_Image comparison data_.
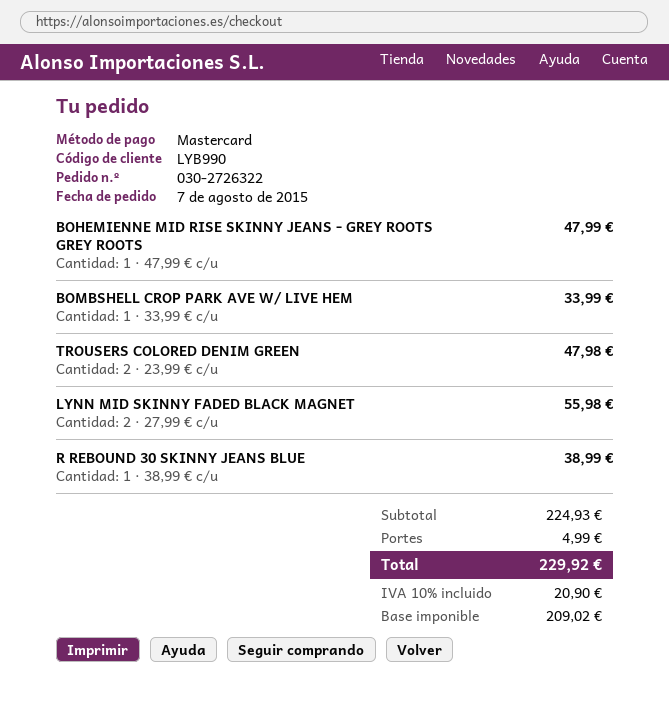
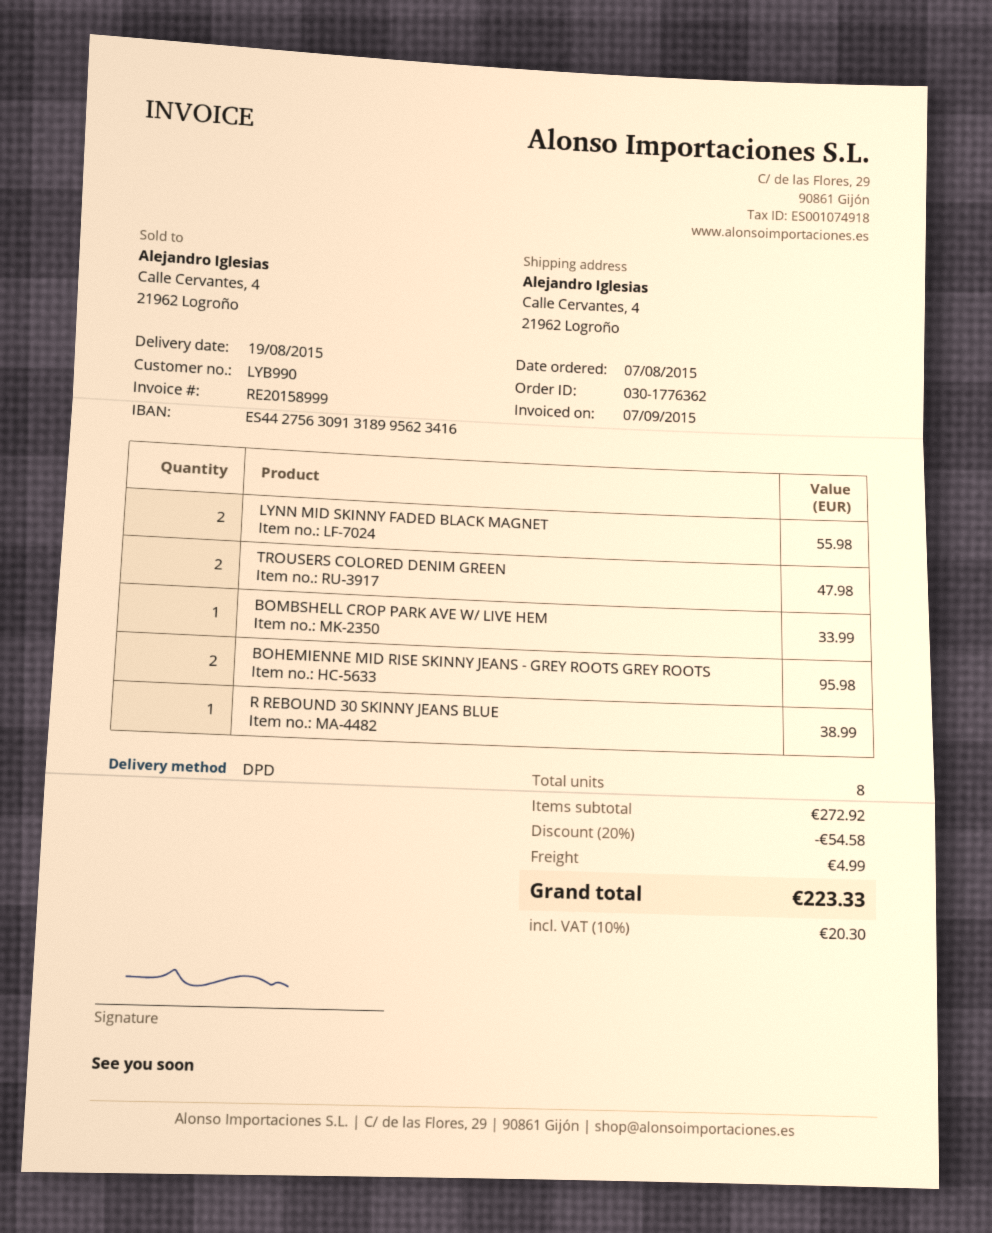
order number: 030-2726322 -> 030-1776362
BOHEMIENNE MID RISE SKINNY JEANS - GREY ROOTS GREY ROOTS: 1 for 47.99 -> 2 for 95.98
subtotal: 224.93 -> 272.92
discount: none -> 20% = 54.58
tax: 10% = 20.90 -> 10% = 20.30
total: 229.92 -> 223.33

_Requirement_.
Beginning with the line that holds "subtotal: 224.93 -> 272.92", please return every line through the end of the data, exactly as written.

_Solution_.
subtotal: 224.93 -> 272.92
discount: none -> 20% = 54.58
tax: 10% = 20.90 -> 10% = 20.30
total: 229.92 -> 223.33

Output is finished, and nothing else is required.